◆ TASK REQUIREMENTS
Please retype the records below exactly as they appear, but leave out the pictures.

(Structured diff data)
········

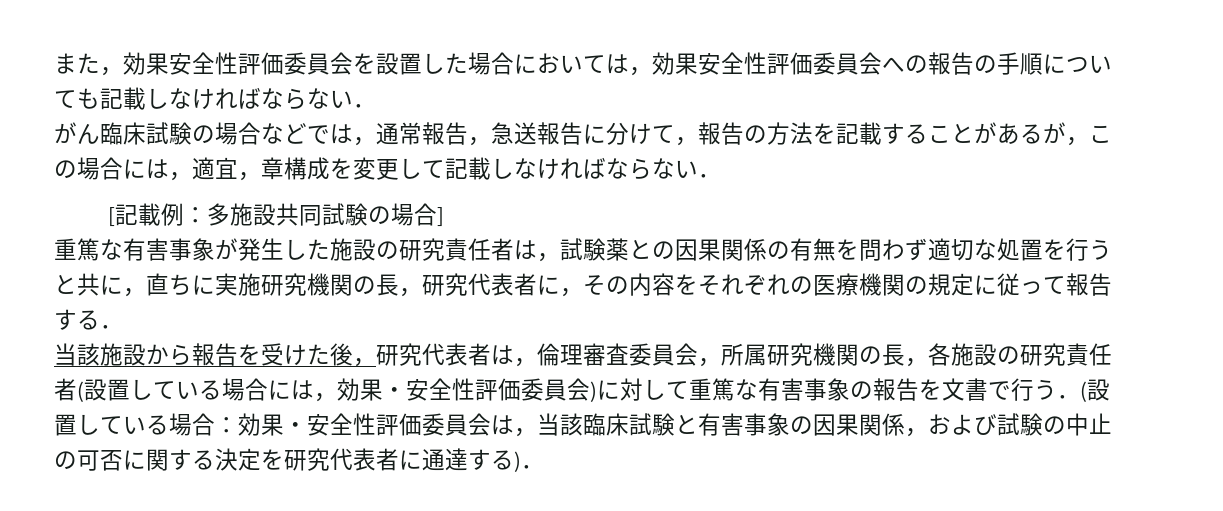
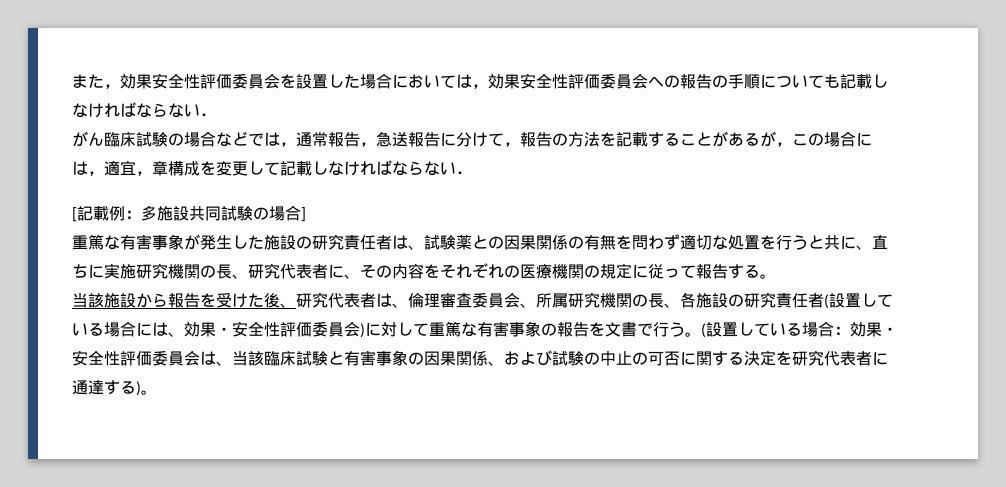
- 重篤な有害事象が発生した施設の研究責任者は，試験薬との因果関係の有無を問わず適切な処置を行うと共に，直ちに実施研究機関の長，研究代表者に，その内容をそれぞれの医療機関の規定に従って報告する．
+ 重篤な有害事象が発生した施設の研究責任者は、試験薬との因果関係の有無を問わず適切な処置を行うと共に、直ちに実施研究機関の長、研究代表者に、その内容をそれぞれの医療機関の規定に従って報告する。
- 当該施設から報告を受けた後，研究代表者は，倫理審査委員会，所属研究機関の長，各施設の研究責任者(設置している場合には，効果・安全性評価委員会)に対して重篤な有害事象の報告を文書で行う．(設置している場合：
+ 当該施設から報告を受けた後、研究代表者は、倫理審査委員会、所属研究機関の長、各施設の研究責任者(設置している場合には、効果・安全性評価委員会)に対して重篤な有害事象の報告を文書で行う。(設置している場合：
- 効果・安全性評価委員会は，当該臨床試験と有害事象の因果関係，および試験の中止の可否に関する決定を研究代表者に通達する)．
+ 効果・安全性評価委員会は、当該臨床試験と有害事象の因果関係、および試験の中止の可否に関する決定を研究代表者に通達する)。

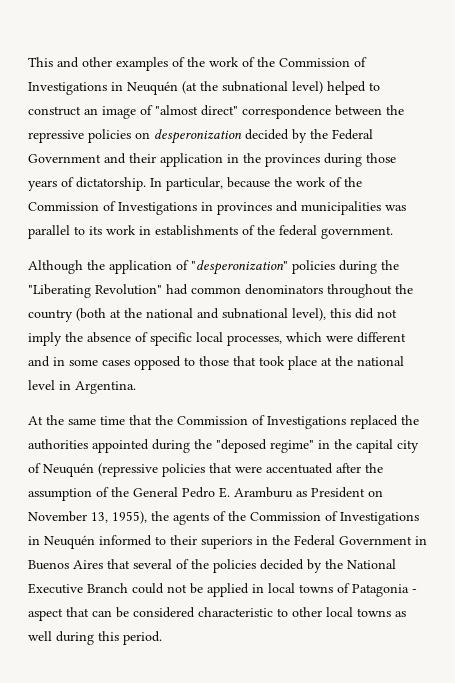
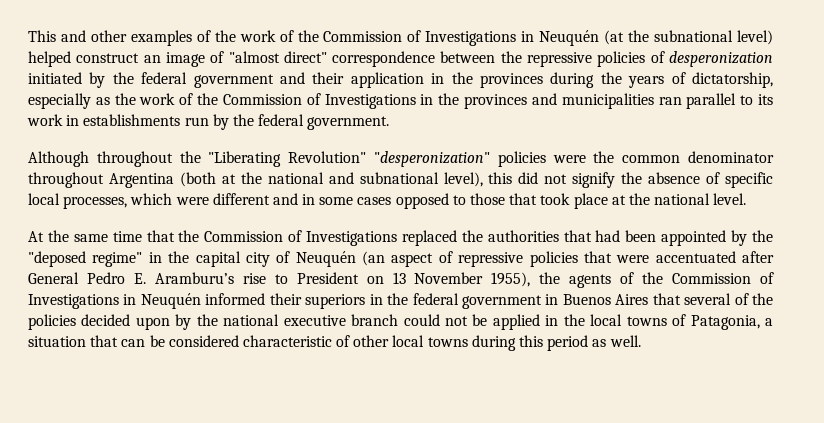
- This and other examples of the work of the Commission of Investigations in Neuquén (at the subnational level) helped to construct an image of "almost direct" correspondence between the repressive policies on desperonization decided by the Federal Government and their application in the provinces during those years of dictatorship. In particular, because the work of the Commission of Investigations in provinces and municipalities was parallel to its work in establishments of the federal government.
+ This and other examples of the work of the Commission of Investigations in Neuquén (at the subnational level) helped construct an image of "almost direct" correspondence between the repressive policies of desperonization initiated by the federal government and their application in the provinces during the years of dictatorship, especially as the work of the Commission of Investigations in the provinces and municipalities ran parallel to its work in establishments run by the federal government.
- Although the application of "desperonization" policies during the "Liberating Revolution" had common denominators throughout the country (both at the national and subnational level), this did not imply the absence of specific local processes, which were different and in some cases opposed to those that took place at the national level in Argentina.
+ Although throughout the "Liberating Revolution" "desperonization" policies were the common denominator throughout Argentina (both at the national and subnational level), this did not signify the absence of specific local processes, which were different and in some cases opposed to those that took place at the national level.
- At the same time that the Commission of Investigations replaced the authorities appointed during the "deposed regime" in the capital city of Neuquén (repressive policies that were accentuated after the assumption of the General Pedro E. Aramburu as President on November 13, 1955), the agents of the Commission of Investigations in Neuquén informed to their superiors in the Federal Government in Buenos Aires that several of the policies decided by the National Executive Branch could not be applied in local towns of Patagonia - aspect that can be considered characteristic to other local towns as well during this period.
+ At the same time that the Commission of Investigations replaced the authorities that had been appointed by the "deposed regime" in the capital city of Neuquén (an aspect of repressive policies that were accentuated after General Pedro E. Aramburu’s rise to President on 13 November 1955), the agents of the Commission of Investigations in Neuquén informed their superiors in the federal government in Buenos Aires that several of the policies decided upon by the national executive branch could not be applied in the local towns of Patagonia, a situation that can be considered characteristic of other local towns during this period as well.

········

◆ WRITTEN REPLY
- 重篤な有害事象が発生した施設の研究責任者は，試験薬との因果関係の有無を問わず適切な処置を行うと共に，直ちに実施研究機関の長，研究代表者に，その内容をそれぞれの医療機関の規定に従って報告する．
+ 重篤な有害事象が発生した施設の研究責任者は、試験薬との因果関係の有無を問わず適切な処置を行うと共に、直ちに実施研究機関の長、研究代表者に、その内容をそれぞれの医療機関の規定に従って報告する。
- 当該施設から報告を受けた後，研究代表者は，倫理審査委員会，所属研究機関の長，各施設の研究責任者(設置している場合には，効果・安全性評価委員会)に対して重篤な有害事象の報告を文書で行う．(設置している場合：
+ 当該施設から報告を受けた後、研究代表者は、倫理審査委員会、所属研究機関の長、各施設の研究責任者(設置している場合には、効果・安全性評価委員会)に対して重篤な有害事象の報告を文書で行う。(設置している場合：
- 効果・安全性評価委員会は，当該臨床試験と有害事象の因果関係，および試験の中止の可否に関する決定を研究代表者に通達する)．
+ 効果・安全性評価委員会は、当該臨床試験と有害事象の因果関係、および試験の中止の可否に関する決定を研究代表者に通達する)。

- This and other examples of the work of the Commission of Investigations in Neuquén (at the subnational level) helped to construct an image of "almost direct" correspondence between the repressive policies on desperonization decided by the Federal Government and their application in the provinces during those years of dictatorship. In particular, because the work of the Commission of Investigations in provinces and municipalities was parallel to its work in establishments of the federal government.
+ This and other examples of the work of the Commission of Investigations in Neuquén (at the subnational level) helped construct an image of "almost direct" correspondence between the repressive policies of desperonization initiated by the federal government and their application in the provinces during the years of dictatorship, especially as the work of the Commission of Investigations in the provinces and municipalities ran parallel to its work in establishments run by the federal government.
- Although the application of "desperonization" policies during the "Liberating Revolution" had common denominators throughout the country (both at the national and subnational level), this did not imply the absence of specific local processes, which were different and in some cases opposed to those that took place at the national level in Argentina.
+ Although throughout the "Liberating Revolution" "desperonization" policies were the common denominator throughout Argentina (both at the national and subnational level), this did not signify the absence of specific local processes, which were different and in some cases opposed to those that took place at the national level.
- At the same time that the Commission of Investigations replaced the authorities appointed during the "deposed regime" in the capital city of Neuquén (repressive policies that were accentuated after the assumption of the General Pedro E. Aramburu as President on November 13, 1955), the agents of the Commission of Investigations in Neuquén informed to their superiors in the Federal Government in Buenos Aires that several of the policies decided by the National Executive Branch could not be applied in local towns of Patagonia - aspect that can be considered characteristic to other local towns as well during this period.
+ At the same time that the Commission of Investigations replaced the authorities that had been appointed by the "deposed regime" in the capital city of Neuquén (an aspect of repressive policies that were accentuated after General Pedro E. Aramburu’s rise to President on 13 November 1955), the agents of the Commission of Investigations in Neuquén informed their superiors in the federal government in Buenos Aires that several of the policies decided upon by the national executive branch could not be applied in the local towns of Patagonia, a situation that can be considered characteristic of other local towns during this period as well.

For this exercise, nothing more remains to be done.